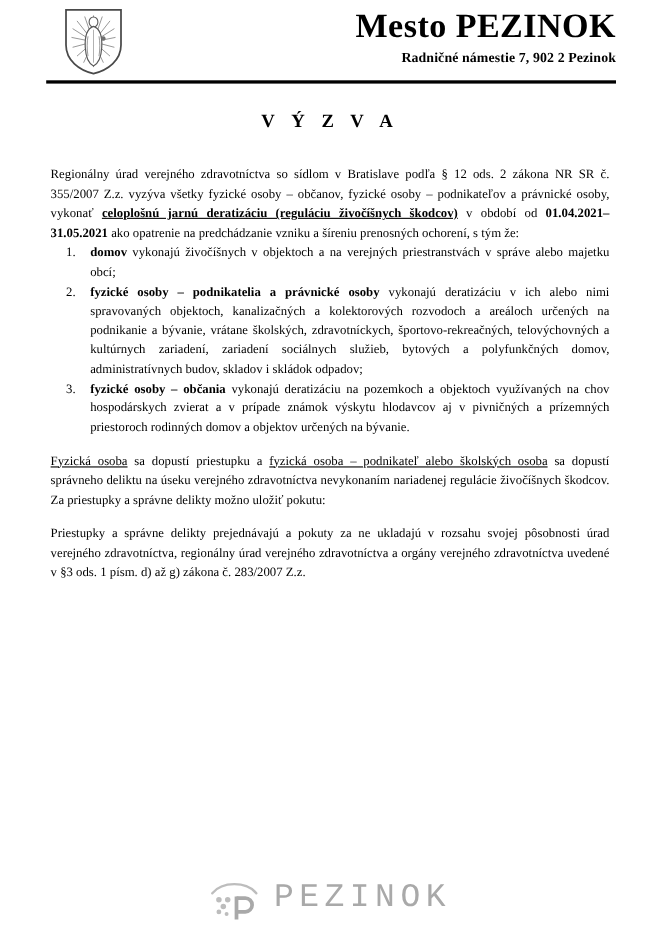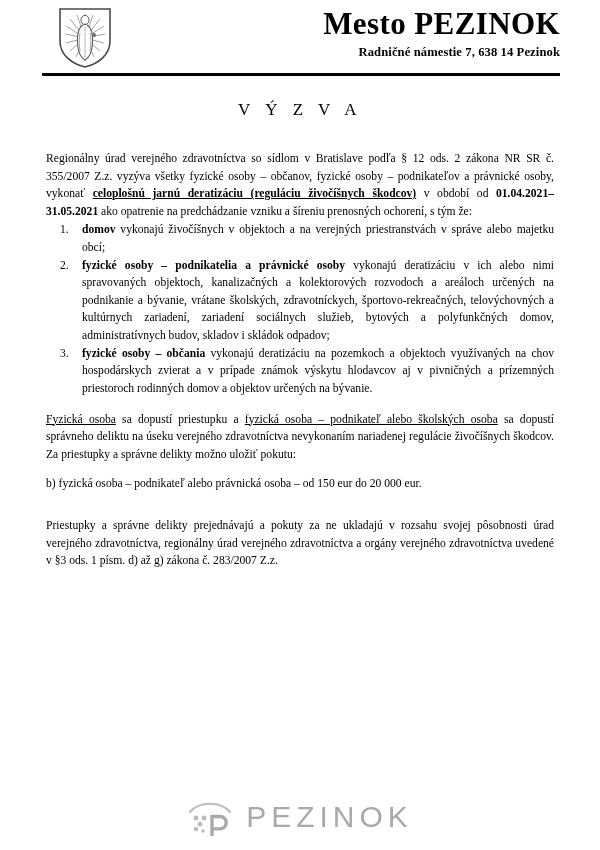--- a/index.html
+++ b/index.html
@@ -191,7 +191,7 @@
 
     <div class="header-titles">
       <div class="city-title">Mesto PEZINOK</div>
-      <div class="city-address">Radničné námestie 7, 638 14 Pezinok</div>
+      <div class="city-address">Radničné námestie 7, 902 2 Pezinok</div>
     </div>
 
     <div class="header-rule"></div>

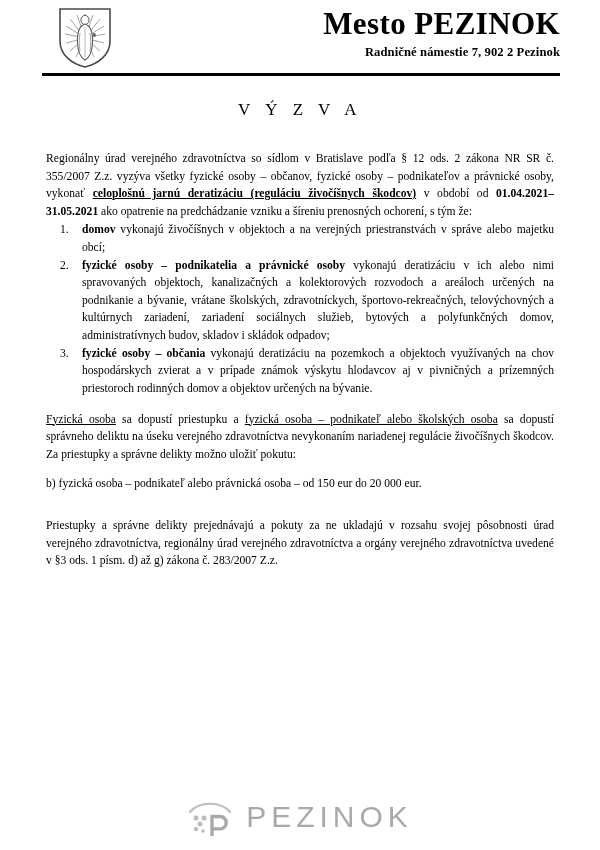--- a/index.html
+++ b/index.html
@@ -75,7 +75,7 @@
     width: 600px;
     text-align: center;
     font-size: 17px;
-    font-weight: normal;
+    font-weight: bold;
     letter-spacing: 5.5px;
   }
 

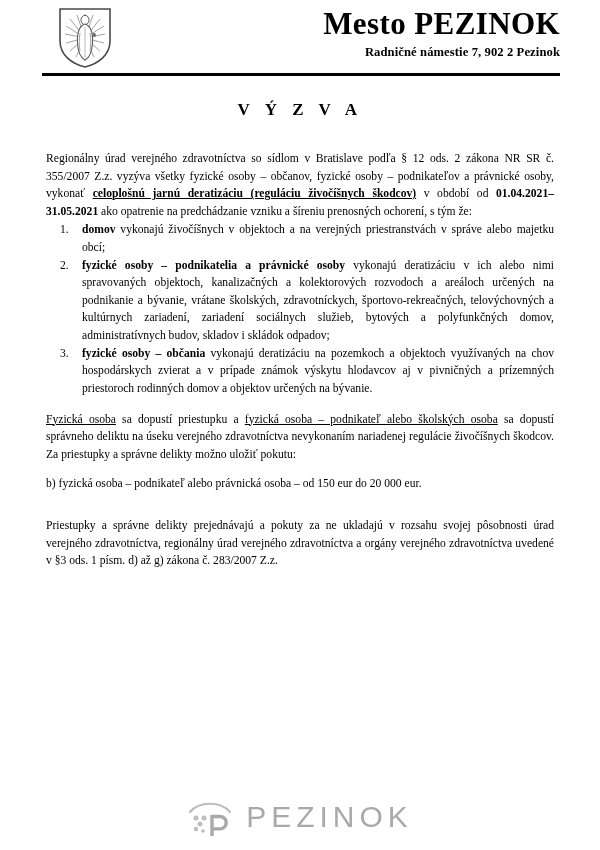--- a/index.html
+++ b/index.html
@@ -220,7 +220,6 @@
 
     <p class="para"><span class="u">Fyzická osoba</span><span> sa dopustí priestupku a </span><span class="u">fyzická osoba – podnikateľ alebo školských osoba</span><span> sa dopustí správneho deliktu na úseku verejného zdravotníctva nevykonaním nariadenej regulácie živočíšnych škodcov. Za priestupky a správne delikty možno uložiť pokutu:</span></p>
 
-    <p class="fine-line">b) fyzická osoba – podnikateľ alebo právnická osoba – od 150 eur do 20 000 eur.</p>
 
     <div class="spacer-md"></div>
 

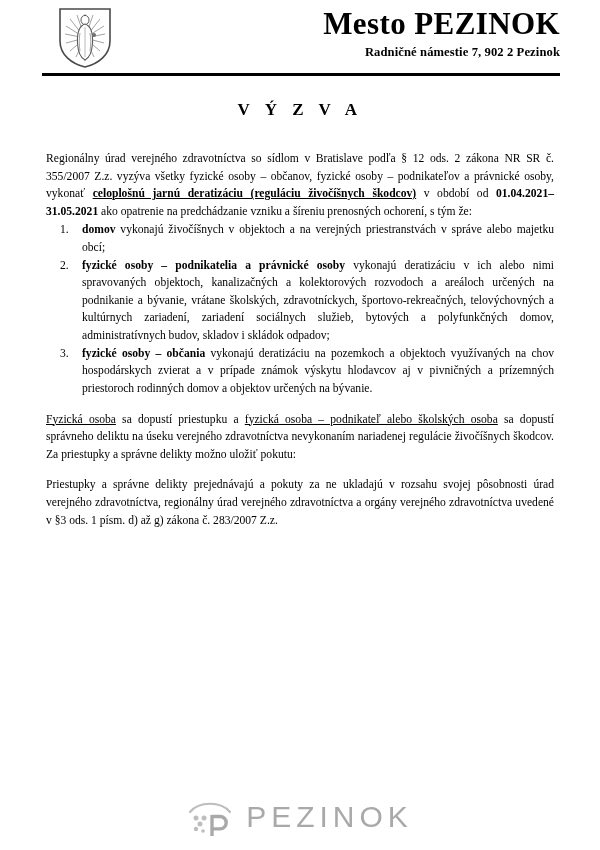--- a/index.html
+++ b/index.html
@@ -144,7 +144,7 @@
     flex: 0 0 auto;
   }
   .logo-word {
-    font-family: Liberation Sans, sans-serif;
+    font-family: Liberation Mono, monospace;
     font-size: 30px;
     letter-spacing: 5px;
     color: #a9a9a9;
★ ★ ★ ★ ★
-- Action item --
Please go over the data above and copy each line with "letter" in it.

-- Answer box --
     letter-spacing: 5.5px;
     letter-spacing: 5px;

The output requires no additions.